Minął już rok, odkąd świat zmaga się z pandemią SARS-CoV-2. Cześć osób przechodzi chorobę łagodnie lub nawet bezobjawowo. Niestety u części chorych, szczególnie tych, którzy wyjściowo leczeni są kardiologicznie ryzyko ciężkiego przebiegu choroby COVID-19 jest znaczące.
Pytamy więc pana doktora lek. med. Kamila Kosmulskiego z Centrum Medycznego MarMedicam, jakie więc jest ryzyko dla pacjentów z chorobami układu sercowo- naczyniowego niesie infekcja SARS-CoV-2?
Pacjenci z nadciśnieniem tętniczym, niewydolnością serca, zaburzeniami rytmu są w grupie podwyższonego ryzyka zaostrzenia przebiegu choroby podstawowej.

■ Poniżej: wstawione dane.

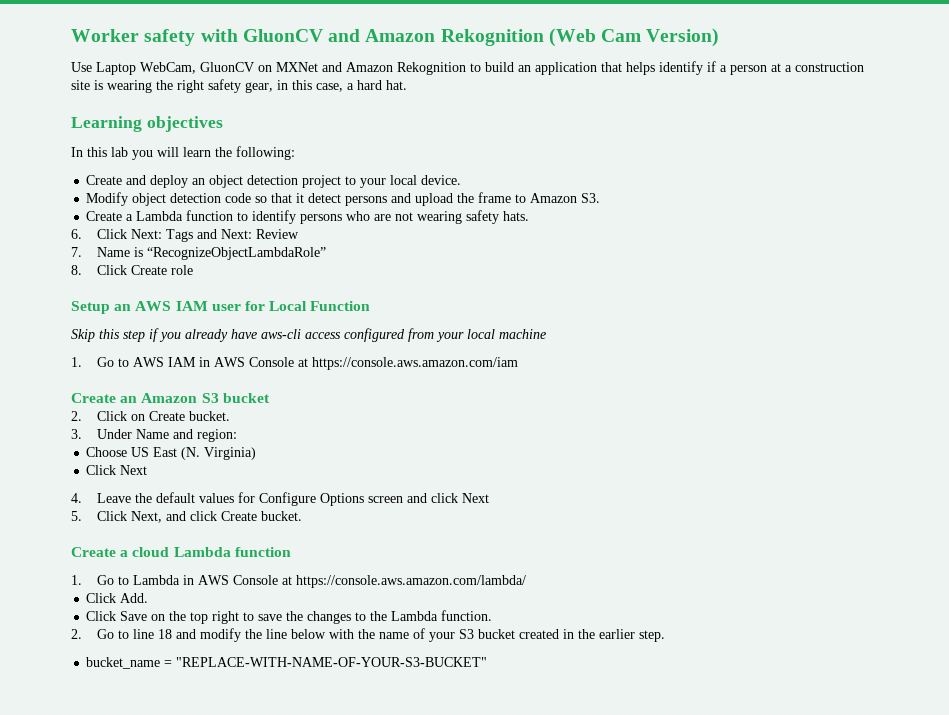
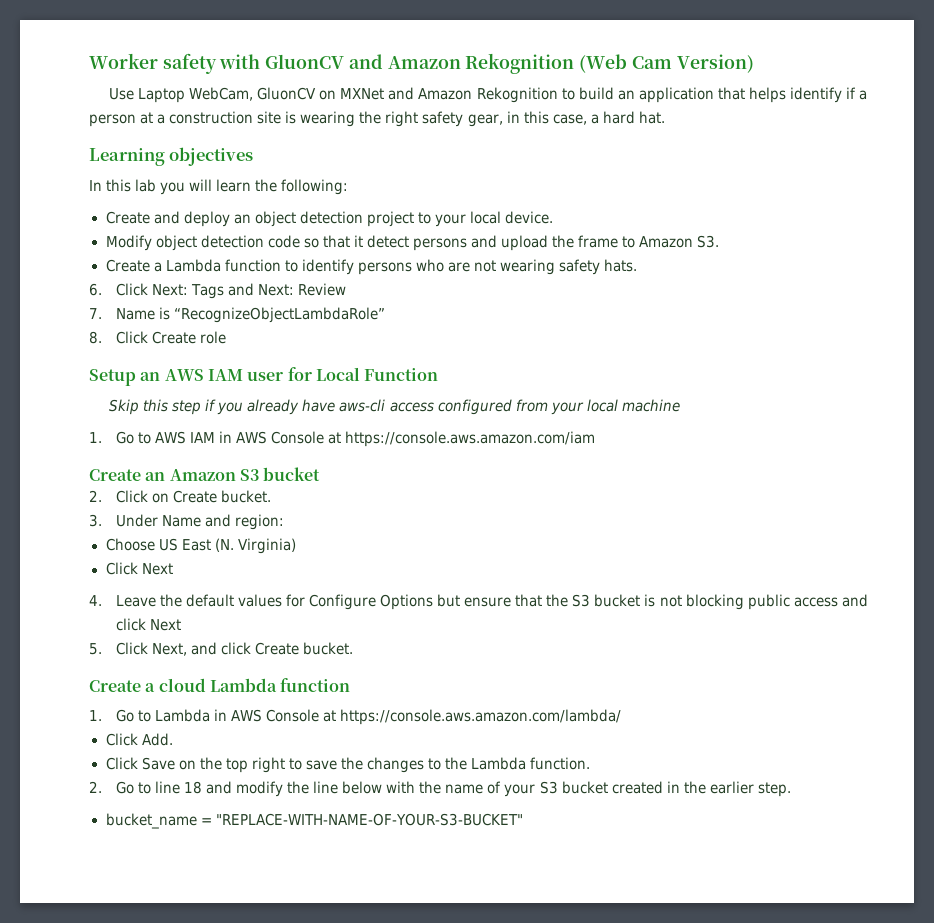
[368,496,404,503] screen -> [437,594,838,610] but ensure that the S3 bucket is not blocking public access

U tych pacjentów obserwuje się również zwiększoną częstość powikłań, do których zaliczmy: ostre zespoły wieńcowe, powikłania zakrzepowe, problemy z regulacją ciśnienia tętniczego.
Na jakie dolegliwości pacjent powinien zwrócić uwagę?
Do objawów alarmowych, które powinny skłonić chorego do pilnej wizyty u kardiologa należą dolegliwości bólowe w klatce piersiowej, w szczególności o charakterze gniecenia, ucisku, kołatania serca opisywane przez chorych jako uczucie szybkiej, niemiarowej akcji serca, a także najmniej specyficzny objaw-duszność, objawiająca się jako uczucie zatykania podczas wykonywania wysiłków, które do tej pory nie sprawiały trudności.
Jakie badania powinien wykonać pacjent, który podejrzewa u siebie możliwość rozwoju powikłań kardiologicznych po infekcji SARS-CoV-2?
We wstępnej diagnostyce proponujemy chorym wykonanie zapisu EKG oraz badanie echo serca. W razie stwierdzenia nieprawidłowości kierujemy chorych na bardziej specjalistyczne badania.- powiedział doktor lek. med.Kamil Kosmulski.